Six days after the Bears traded him for a sixth-round draft pick, Allen started for the Panthers against the Tampa Bay Buccaneers in Week 4. But in 12 starts for the Panthers, Allen had just two sacks, no forced fumbles, fumble recoveries or interceptions — and 11 victories.
That was part of the humbling experience for a player who takes extreme pride in his individual accomplishments. As recently as the opening of training camp in Bourbonnais, Allen was offended at the suggestion his reputation had taken a hit after a five-and-a-half-sack season for the Bears in 2014.
“I’m still the active leader in sacks,” he said in protest. “I still did things in my first 11 years that took guys 15 years to do. I don’t know if it took a hit. I’m still proud of what I’ve accomplished — being top 10 [in sacks] all-time. But do I have goals? Do I want to put up double digits? Do I want to lead the league in sacks again? Do I want to be the only person that has three sack titles? It’s funny, every fourth year I’ve led the league in sacks. I’m hoping that [pattern] continues.”
Allen still is the active leader in sacks with 136 — though he now shares that distinction with the Packers’ Julius Peppers. He still has eight seasons with double-digit sacks. But it hasn’t come up so far during Super Bowl week. And probably won’t. Allen has other things on his mind this week.

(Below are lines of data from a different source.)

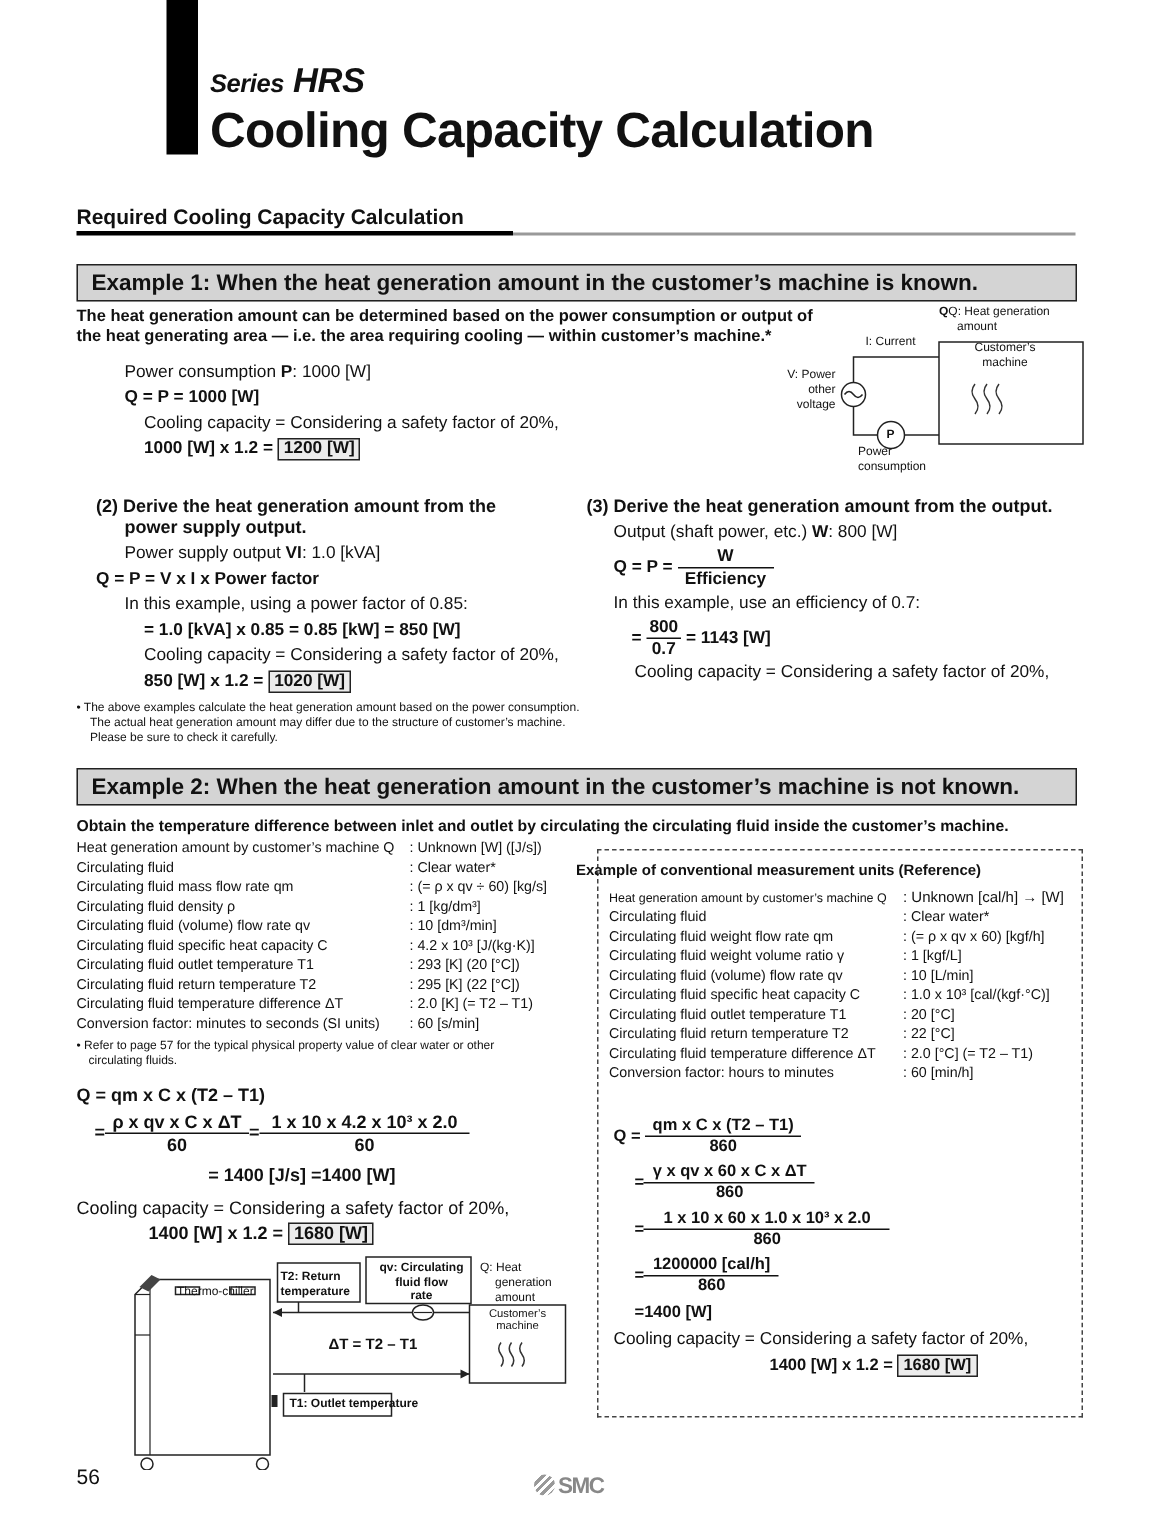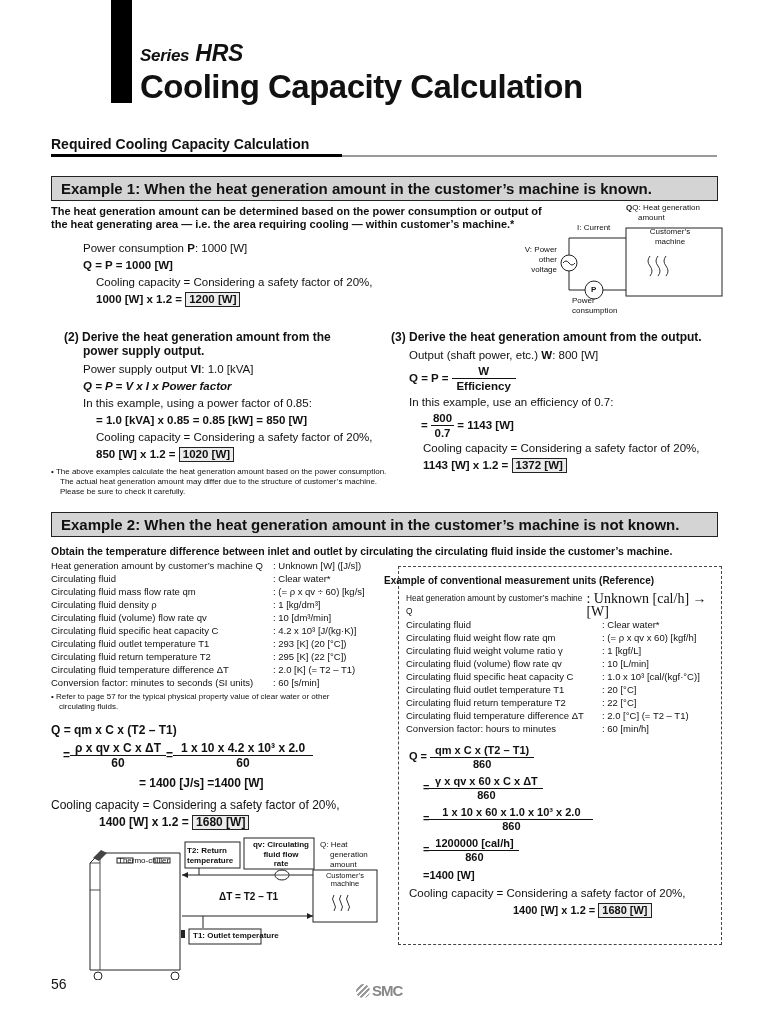"Q = P = V" div.b { font-style: italic -> none; margin-left: 19px -> none }
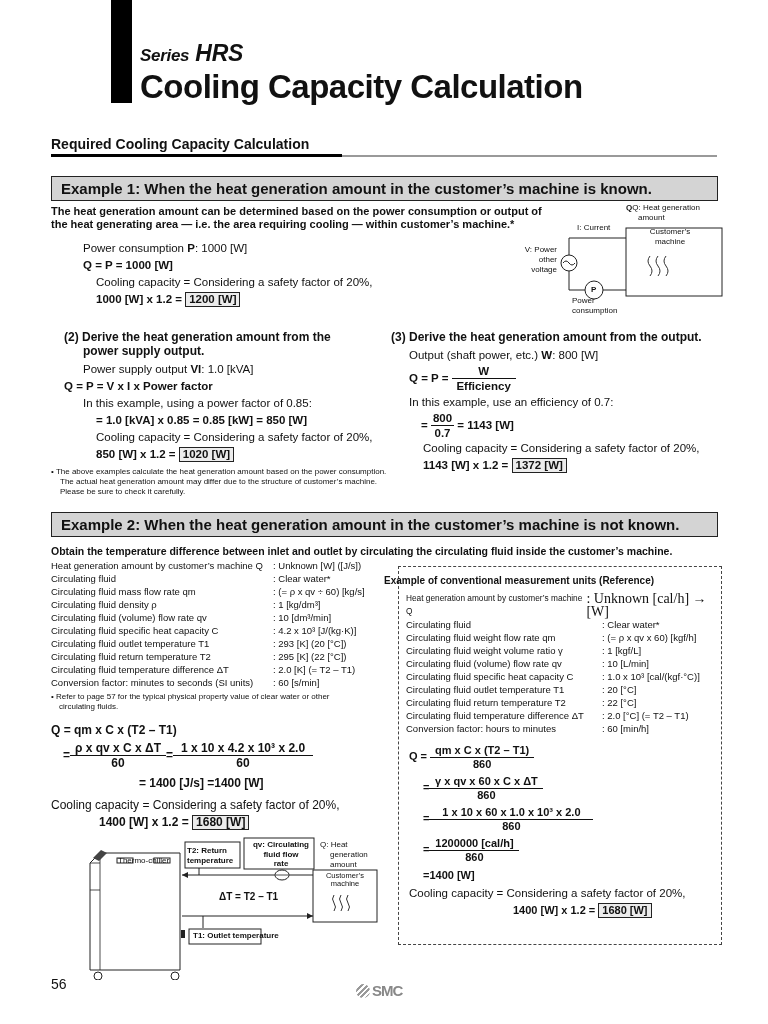"1143 [W] x 1.2 =" div.b { html: <div><span>1143 [W] x 1.2 = </span><span>1372 [W]</span></div> -> none }
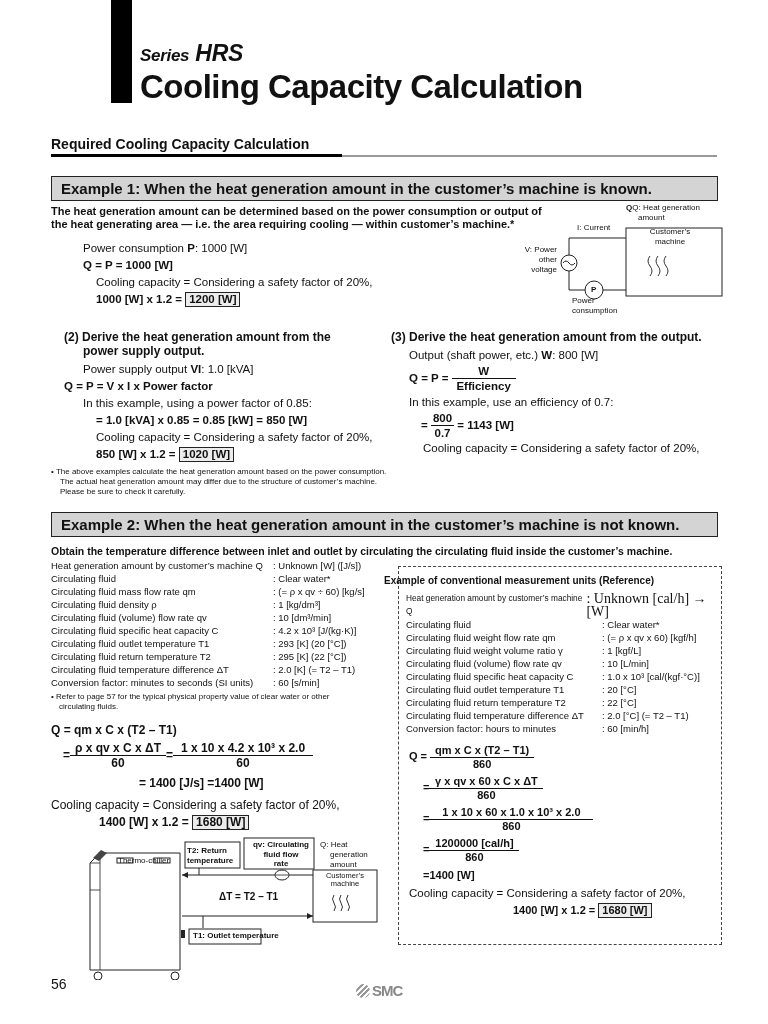": Unknown [cal/h] → [W]" span { font-family: Liberation Serif, serif -> none; font-size: 14px -> 10px }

Reality has played a part in Allen’s awakening. After averaging nearly 13 sacks a season in his first 10 years in the NFL, he’s had 7.5 in two seasons since signing with the Bears in 2014. Even as a starter, he’s a part-time player.
“Father Time’s always going to get you,” he said. “Do I still think I can perform? Yeah. And learning to rotate was something totally new to me. I think it’s all part of life and learning. This is the worst statistical year I’ve had but the most success I’ve ever had in my career.”
Allen acknowledged he got caught up in individual achievement. “Coach [Dick] Vermeil told me when I first came into the league [with the Chiefs in 2004], ‘Football’s an individual sport. The best way you can help our team is by being the best defensive end you can be. So in my mind, I’m going to make every play. I’m always trying to top the year before. You make the Pro Bowl you want to make another. Then you’re chasing [Michael] Strahan’s [sack record] and you’re at 22 and you’re like, ‘Ahh, I got to get back [on the field].
“At some point that becomes your mindset and you’re constantly pushing to be the best. Because that’s all I ever wanted to be was the best at what I did. And I think the overall spectrum of what football is about — it’s the ultimate team sport — gets lost. I can honestly say this year has been so humbling. Because … worst numbers, most success.”
Allen acknowledged he’s a better team player now than he’s ever been. “A hundred percent,” he said. But the Super Bowl could test him. After missing the NFC Championship Game with a broken foot, he’s still not assured of playing against the Broncos in Super Bowl 50 on Sunday at Levi’s Stadium. Though Rivera sounded hopeful Tuesday.
“Having a veteran guy out there that other guys are comfortable with is going to pay dividends,” Rivera said. “He’s practiced very well. Come Friday, it’s going to be real important, but I like the path he’s on.”
Allen is resolute. “I’ve been in this league 12 years and I haven’t gotten to play in the Super Bowl,” he said. “I don’t have 12 years left to get to another Super Bowl. To not play in it, I’d have to be missing a leg.”